How MambaIRv2 Boosts Image Restoration with Attentive State‑Space Design
Introducing MambaIRv2, an image restoration backbone that replaces Mamba’s causal scanning with an attentive state‑space module, achieving single‑direction scanning, reduced parameters and computation, and superior performance on lightweight and classic super‑resolution, JPEG artifact removal, and denoising tasks, as validated by CVPR‑2025 results.
Introduction
We previously introduced MambaIR, a Mamba‑based backbone for image restoration. MambaIRv2 extends this work and has been accepted at CVPR 2025. The paper and code are available at https://arxiv.org/pdf/2411.15269 and https://github.com/csguoh/MambaIR.
Motivation
MambaIRv2 addresses the causal‑scanning limitation of the original Mamba model.

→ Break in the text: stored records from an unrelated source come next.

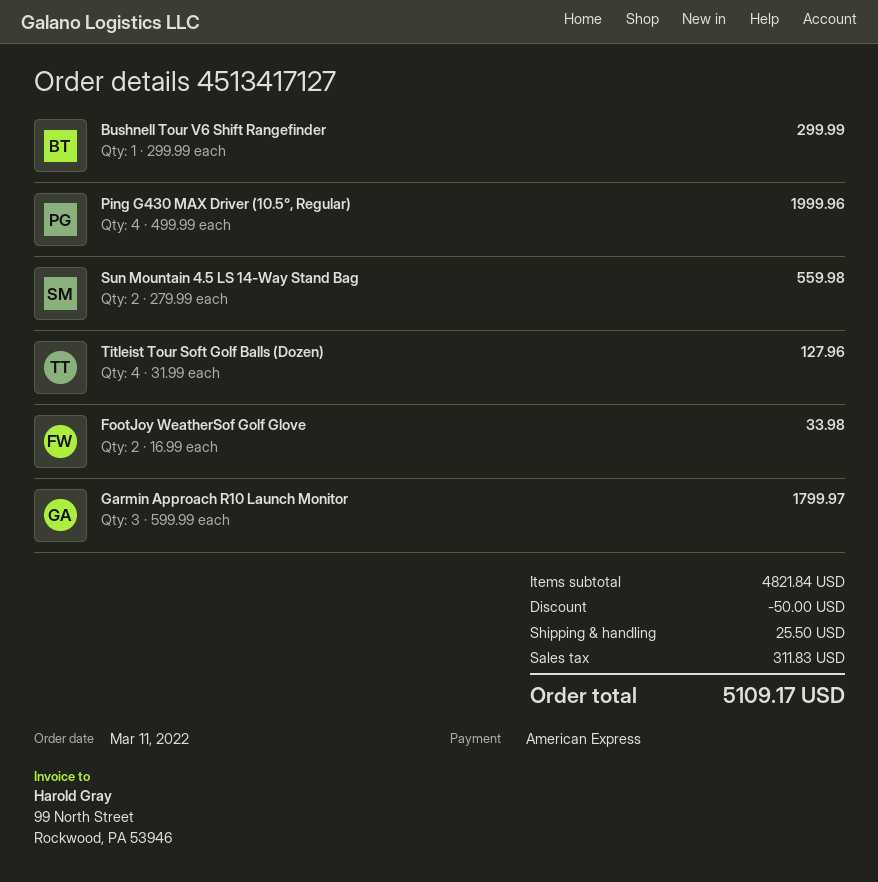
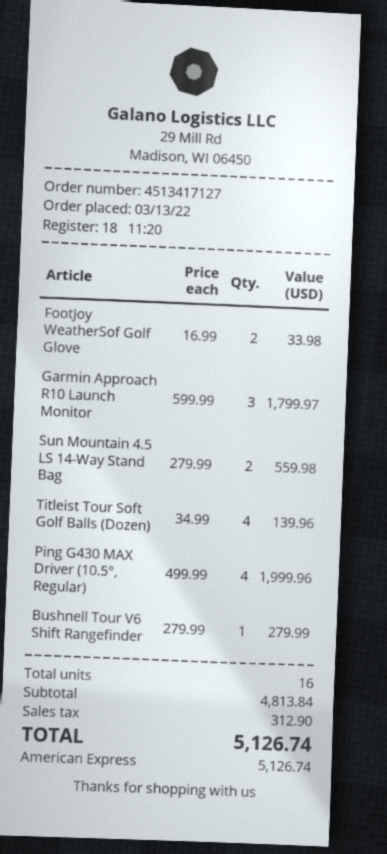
order date: 2022-03-11 -> 2022-03-13
Bushnell Tour V6 Shift Rangefinder: 1 x 299.99 = 299.99 -> 1 x 279.99 = 279.99
Titleist Tour Soft Golf Balls (Dozen): 4 x 31.99 = 127.96 -> 4 x 34.99 = 139.96
subtotal: 4821.84 -> 4813.84
discount: 50.00 -> none
shipping: 25.50 -> none
tax: 311.83 -> 312.90
total: 5109.17 -> 5126.74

In a causal scan, a pixel at position i can only attend to earlier pixels when the image is flattened to a 1‑D sequence, which prevents non‑causal visual tasks that require simultaneous access to all tokens. We therefore propose an attention‑like scanning that allows each token to see the entire image.
Some Findings
1. Multi‑direction information redundancy
Previous visual Mamba methods used four directional scans to overcome causality, incurring high computational cost. Feature‑similarity visualizations show that the four directions are highly redundant, suggesting that a single‑direction scan is sufficient.
2. Long‑range interaction decay
When scanning in a single direction, the influence of distant pixels diminishes, causing performance loss on tasks that require global context.
3. Connecting SSM and attention
Mathematically, the state‑space model (SSM) can be reformulated to resemble attention. By rewriting linear attention in a specific form and similarly transforming the SSM equations, a direct correspondence between the two mechanisms is revealed.
Method
The core of MambaIRv2 is the Attentive State Space Module (ASSM) , which consists of:
Attentive State‑space Equation (ASE) : introduces prompt‑learning to expand the receptive field of each pixel, enabling global query capability similar to Vision Transformers.
Semantic Guided Neighboring (SGN) : rearranges semantically similar pixels to be closer in the sequence, mitigating long‑range decay.
Using a single‑direction scan eliminates the heavy cost of multi‑direction processing while preserving or improving performance.
Experiments
Lightweight Super‑Resolution
Classic Super‑Resolution
JPEG Artifact Removal
Image Denoising
Further Discussion
Comparison with MambaIR‑V1
Compared with the original four‑scan MambaIR, MambaIRv2 reduces parameters by 43 % and FLOPs by 50 % on the 2×Urban100 benchmark, while delivering a 0.34 dB PSNR gain.
Attentive Map Visualization
The prompts in the attentive state‑space equation enable a query pixel to attend to semantically related regions across the whole image, achieving global information aggregation.
Conclusion
MambaIRv2 overcomes the causal modeling limitation of the original Mamba backbone by integrating an Attentive State‑space Equation and Semantic Guided Neighboring. These innovations allow single‑direction scanning, reduce computational overhead, and achieve state‑of‑the‑art performance across multiple image restoration tasks.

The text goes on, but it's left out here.